OK - after seeing the first couple of episodes I wasn't too sure if it was season pass worthy. I was on the fence, but SO glad I ended up doing the SP. Had I chose not to, I would've missed the "Good Sex Left Behind" episode last week. HILARIOUS! There were so many good one-liners in there that I LOL'd through a good 90% of the episode.


----------



## Magnolia88 (Jul 1, 2005)

I am enjoying this show far more than I expected to.

In the last episode, the opening scene with Betty White with the red hair made me laugh out loud several times. I think Betty White saying bad words (calling the other lady "fat ass") is just funny.  

She can say almost anything and be funny. And it always seems like Valerie Bertinelli is laughing at Betty White, and not her character laughing at Betty's character. I think Valerie just finds Betty hilarious, and she is.

Also, the scene from last week or the week before with Wendie Malick and Huey Lewis trying to have "20s sex" instead of "50s sex" was also hilarious. How many other TV shows even try to show 50somethings in a sex scene? Wendie Malick is very good at the physical comedy imho.


----------



## marksman (Mar 4, 2002)

It is very old school, and a bit corny, but Betty White is really funny in it. I am pleasantly surprised by the show myself.


----------



## YCantAngieRead (Nov 5, 2003)

Magnolia88 said:


> Also, the scene from last week or the week before with Wendie Malick and Huey Lewis trying to have "20s sex" instead of "50s sex" was also hilarious. How many other TV shows even try to show 50somethings in a sex scene? Wendie Malick is very good at the physical comedy imho.


That was a GREAT scene.

I find myself not caring for Valarie Bertanelli in this. I'm not sure why-maybe it seems she's trying to hard to keep up with the terrifically funny other cast members.

Not going to stop me from watching, though. It's still very funny!


----------



## Magnolia88 (Jul 1, 2005)

YCantAngieRead said:


> I find myself not caring for Valarie Bertanelli in this. I'm not sure why-maybe it seems she's trying to hard to keep up with the terrifically funny other cast members.


I think Valerie's character is the "straight man" here, and she is supposed to be the normal, relatable one among the wackier characters surrounding her. So she doesn't get as many funny lines and she's mainly reacting to everyone. But I still like her a lot and I think she's a good straight man.

I'm not as fond of Jane Leeves. I find her character sort of brittle and she's not as funny as Betty or Wendie imho. But I think the ensemble works well together because they all have their strengths.

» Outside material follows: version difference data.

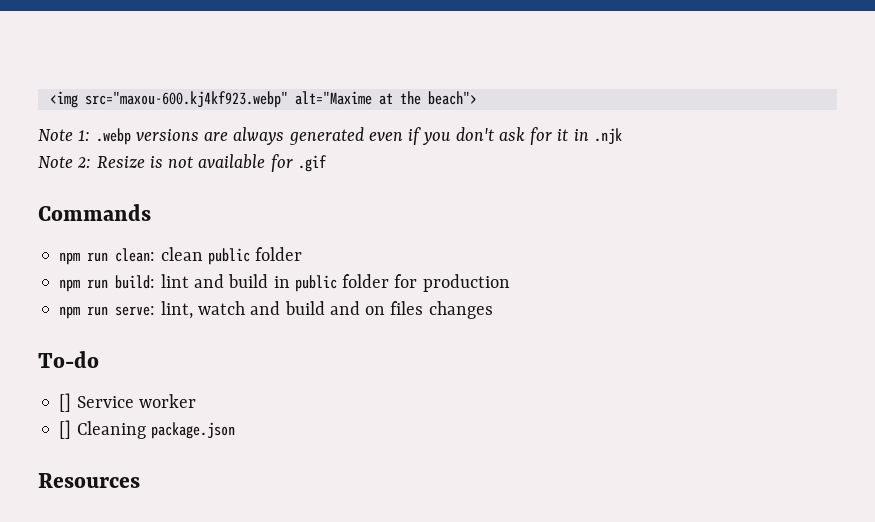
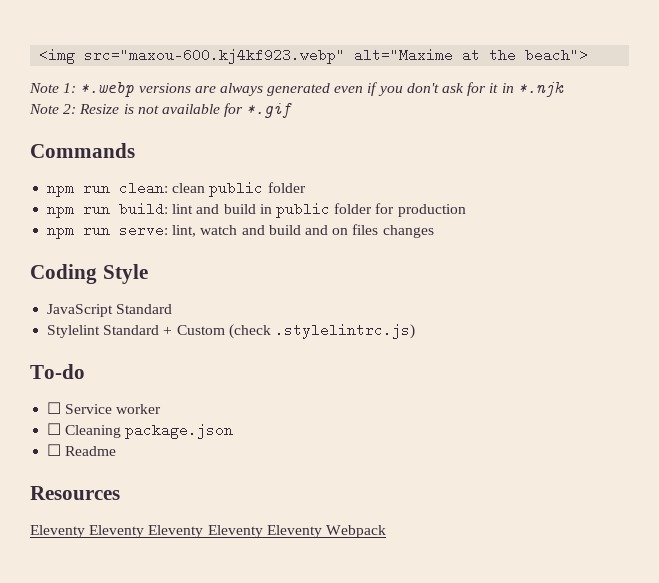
[95,128,131,145] .webp -> [80,81,135,97] *.webp
[593,128,622,145] .njk -> [517,82,564,97] *.njk
[297,155,327,172] .gif -> [246,103,293,118] *.gif
(493, 310) none -> [30,264,148,284] [47,304,173,317] [47,323,415,339] // Coding Style // JavaScript Standard // Stylelint Standard + Custom (check .stylelintrc.js)
[59,393,72,412] [] -> [47,402,62,414] ☐
[59,420,72,439] [] -> [47,423,62,435] ☐
(235, 430) none -> [47,444,117,456] // ☐ Readme
(140, 480) none -> [30,525,386,538] // Eleventy Eleventy Eleventy Eleventy Eleventy Webpack

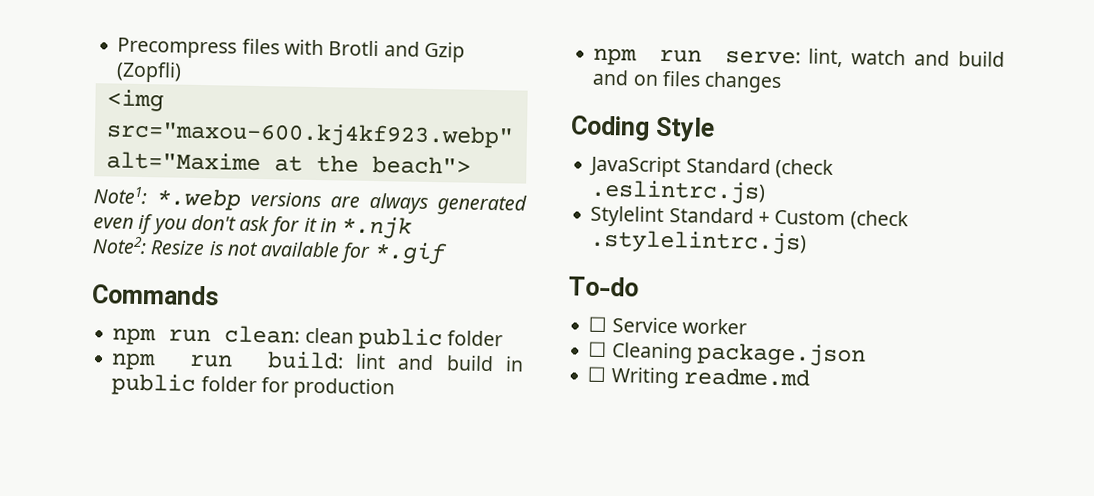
(39, 56) none -> [117,37,465,63] [116,61,183,83] Precompress files with Brotli and Gzip (Zopfli) //
[29,83,77,93] Note 1: -> [93,186,147,205] Note1:
[29,104,77,114] Note 2: -> [92,236,147,255] Note2:
(173, 309) none -> [774,158,834,179] [590,179,767,204] (check .eslintrc.js)
[65,446,117,456] [30,486,120,500] [30,525,386,538] Readme // Resources // Eleventy Eleventy Eleventy Eleventy Eleventy Webpack -> [610,367,810,389] Writing readme.md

Also, Wendie Malick is 59 and Huey Lewis is 60.  Wendie Malick looks a good 15 years younger. Actually, they all look a lot younger than their true ages, Betty included.


----------



## Bierboy (Jun 12, 2004)

Magnolia88 said:


> ...I'm not as fond of Jane Leeves. I find her character sort of brittle and she's not as funny as Betty or Wendie imho. But I think the ensemble works well together because they all have their strengths.....


+ me.

She's my least favorite of the group, but this show rocks.


----------



## YCantAngieRead (Nov 5, 2003)

Magnolia88 said:


> I think Valerie's character is the "straight man" here, and she is supposed to be the normal, relatable one among the wackier characters surrounding her. So she doesn't get as many funny lines and she's mainly reacting to everyone. But I still like her a lot and I think she's a good straight man.
> 
> I'm not as fond of Jane Leeves. I find her character sort of brittle and she's not as funny as Betty or Wendie imho. But I think the ensemble works well together because they all have their strengths.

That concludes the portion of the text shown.